Office and retail vacancies in the city’s central core continued to climb in the fourth quarter of 2020, according to a quarterly report released Thursday by the Urban Development Institute of Quebec and the Montréal Centre-Ville merchants association. The report, whose first edition was published in October, aims to paint a socio-economic picture of the downtown area.

The survey also found office space available for sublet had increased during the fourth quarter, which may foreshadow even more vacancies when leases expire. On the residential front, condo sales fell as new listings soared — a sign that the downtown area may be losing some of its appeal to homeowners.

“It’s impossible not to be preoccupied by the rapid increase in office vacancies,” Jean-Marc Fournier, the former Quebec politician who now heads the UDI, said Thursday in an interview.

Still, with COVID-19 vaccinations set to accelerate in the coming months, “the economic picture is bound to improve,” he said. “People will start returning downtown. It’s much too early to say the office market is going to disappear.”

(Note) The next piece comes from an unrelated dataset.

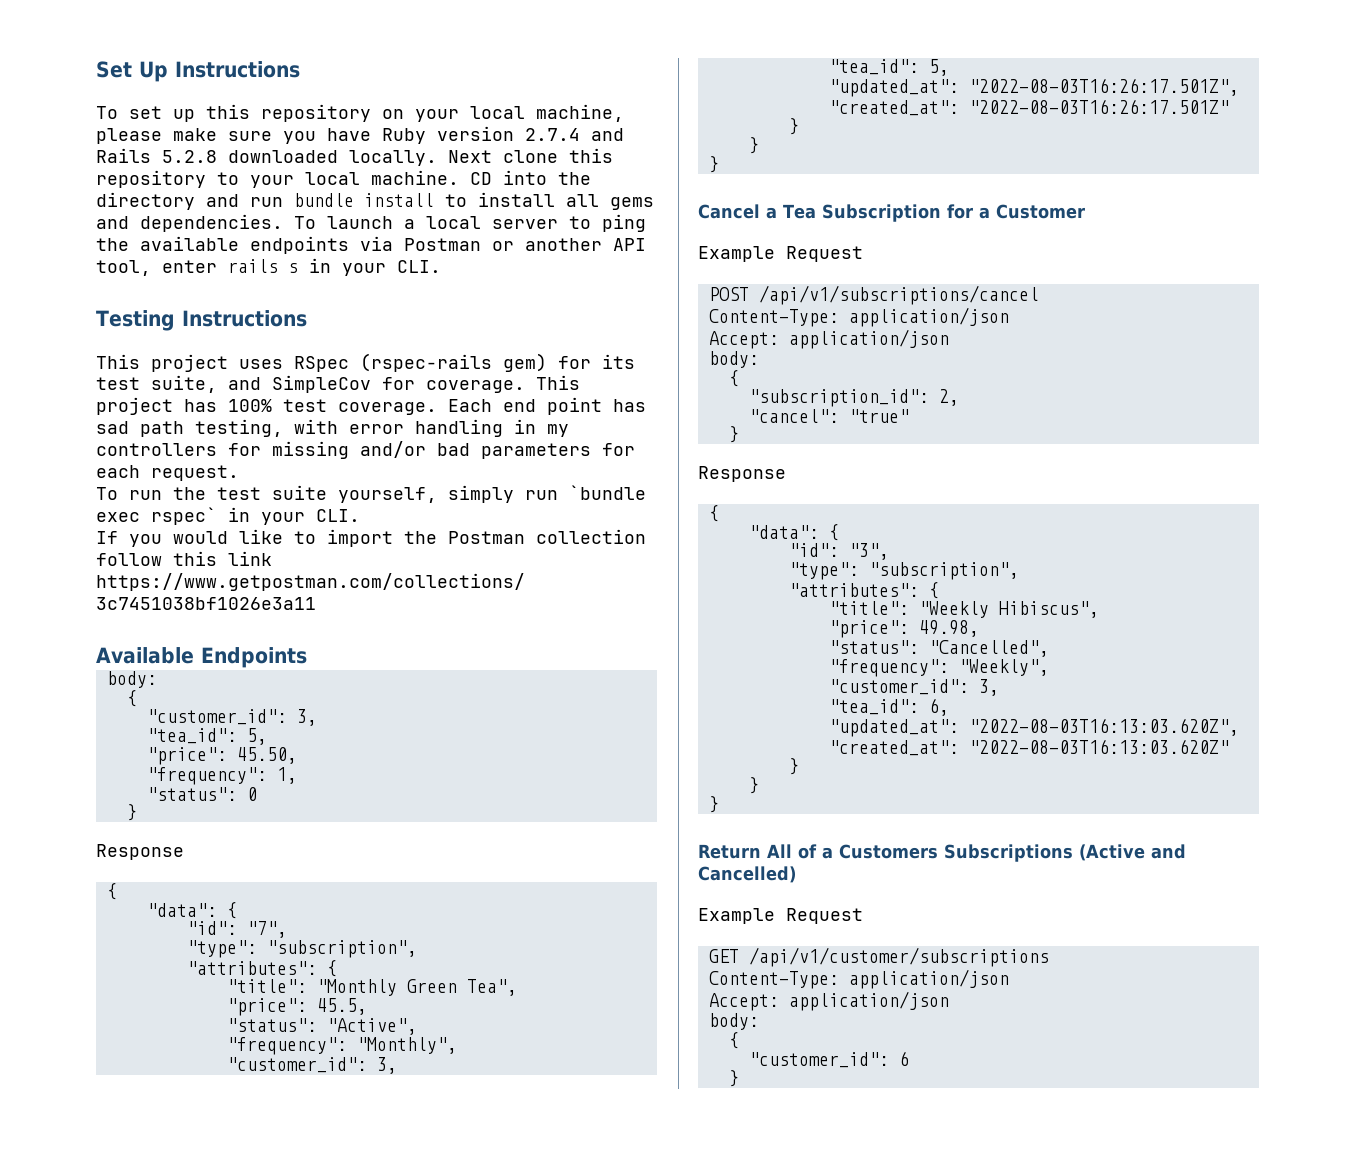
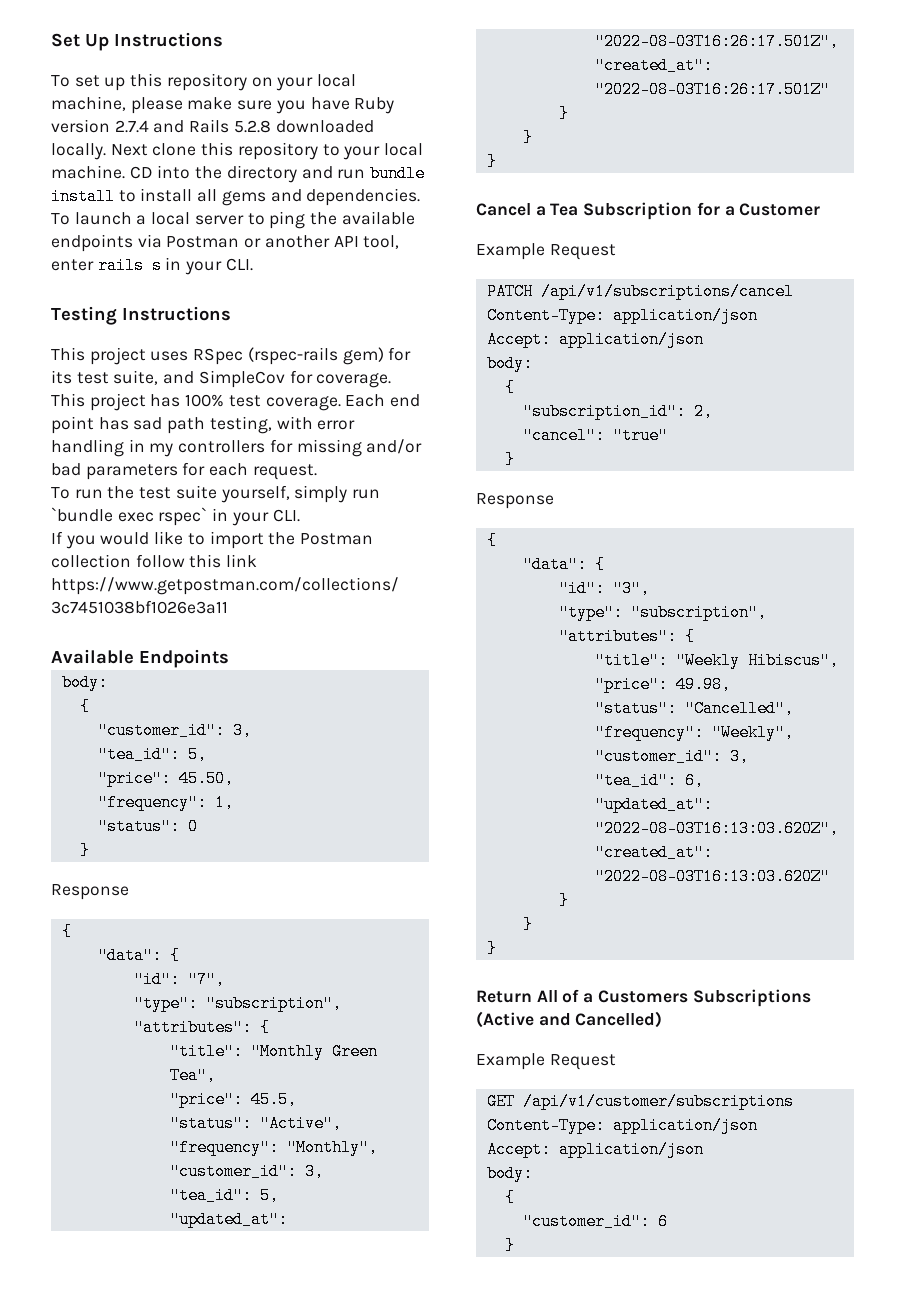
- POST /api/v1/subscriptions/cancel
+ PATCH /api/v1/subscriptions/cancel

Public health measures implemented since the start of the pandemic almost a year ago — such as caps on office capacity — have deprived downtown Montreal of more than 500,000 workers and students. A mere 4,163 university and CEGEP students attended in-person classes in the second quarter, the most recent period for which figures are available. Border closures and travel restrictions have also brought tourism to a standstill, hurting hotels and thousands of local businesses.

Seventy per cent of downtown workers carried out their professional activities at home more than three days a week during the fourth quarter, the report said, citing an online survey of 1,000 Montreal-area residents conducted last month.